Peppafrig · 19/04/2020 00:54

@amber763 exactly if people can't understand basic simple rules I don't know how they have made it to the age they are.

Ipadipod · 19/04/2020 00:58

I think the rules are that we have as little contact as possible with people from outside our own households . The rules seem to keep being diluted , stretched and altered to fit what individuals want to do.

I also think that not telling people you are meeting someone, doesn’t give you immunity from the virus.

HeyHoLetsGoAgain · 19/04/2020 01:02

SI 350/2020 available on the government website (which loads of people haven't bothered to read) sets out the legislation.
Social gatherings of OVER two people are prohibited.
Leaving the house for exercise is allowed.
Working on the principle that what is not specifically banned is permitted, you are allowed to go out for a walk with your boyfriend.
Just don't snog him!

Namechangegain · 19/04/2020 01:06

@amber763 @Peppafrig as you are both clearly experts please explain what 'gatherings of more than two people are banned' means.
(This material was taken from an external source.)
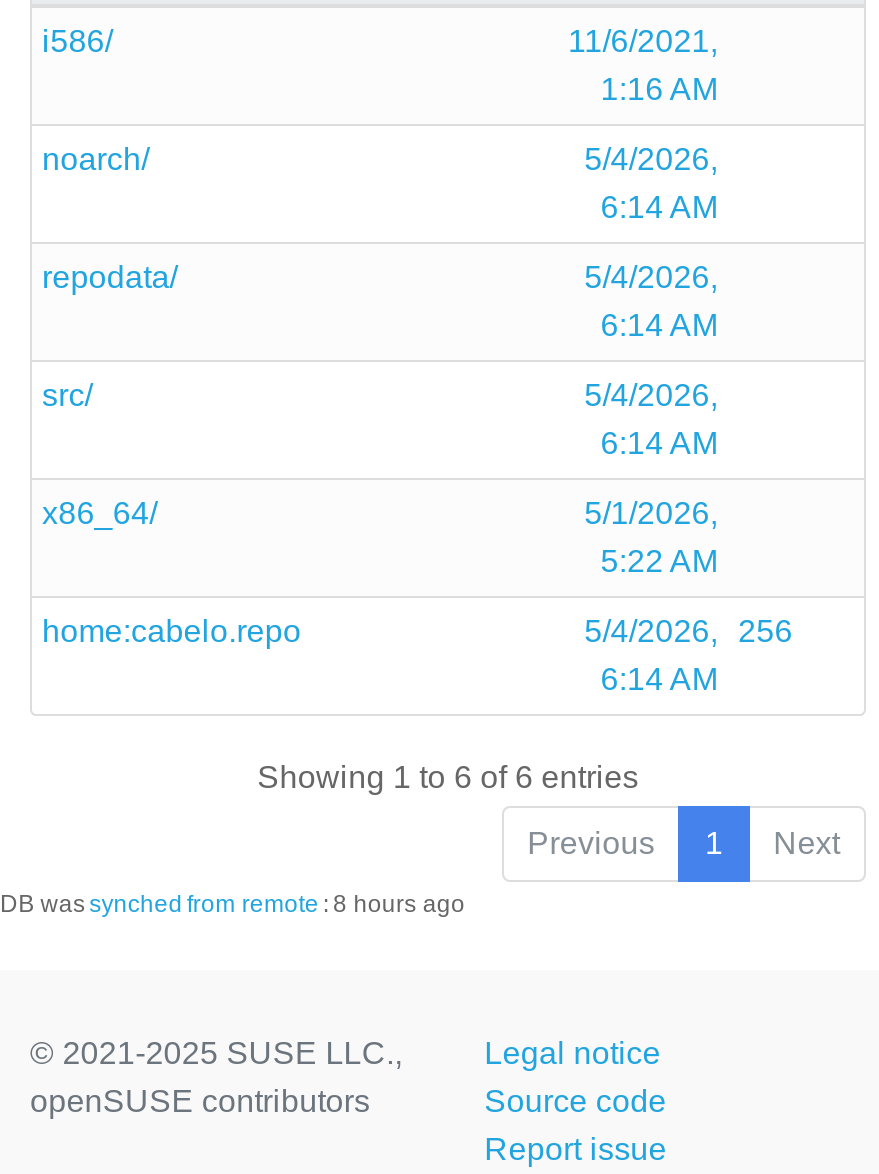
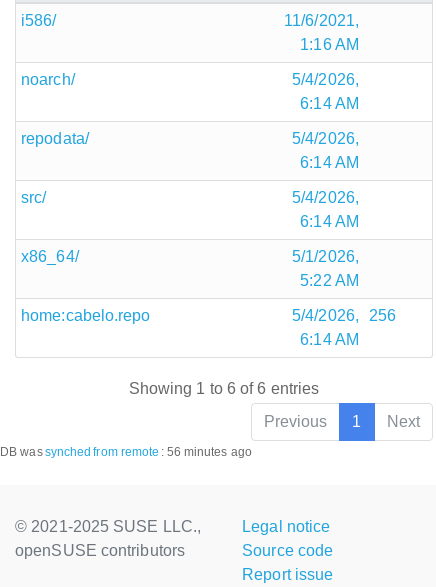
- DB was synched from remote : 8 hours ago
+ DB was synched from remote : 56 minutes ago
HellOfATime919 · 19/04/2020 01:06

And this is exactly why lockdown will be lasting till June

namechangenumber2 · 19/04/2020 01:08

I find the gatherings of more than 2 not allowed rule weird. If the gov don't want people mingling with anyone outside their home, then why add that part in? Can anyone explain what it means?

Before anyone jumps on me, I haven't met up with anyone, or intend to! Just a bit puzzled by that part of the guidelines

scoobdoob · 19/04/2020 01:09

No you shouldn’t. It is very different to pass someone in the street/ shopping fleetingly at 2 meters than actually spend a longer amount of time at 2 metres.

I work in a large acute hospital and believe me it isn’t just elderly with underlying problems who are becoming unwell in itu. Even if you did survive imagine how long post traumatic stress would take to get over.

It’s really not worth it.

HeyHoLetsGoAgain · 19/04/2020 01:12

The legislation is below.
Please read it and the post.
www.legislation.gov.uk/uksi/2020/350/contents/made

Namechangegain · 19/04/2020 01:17

@namechangenumber2 possibly for mental health reasons? I'm sure lots of people on this thread live with others. It's entirely different if you live alone and do not speak to a single soul in person for the entire duration of lockdown. I have friends like this.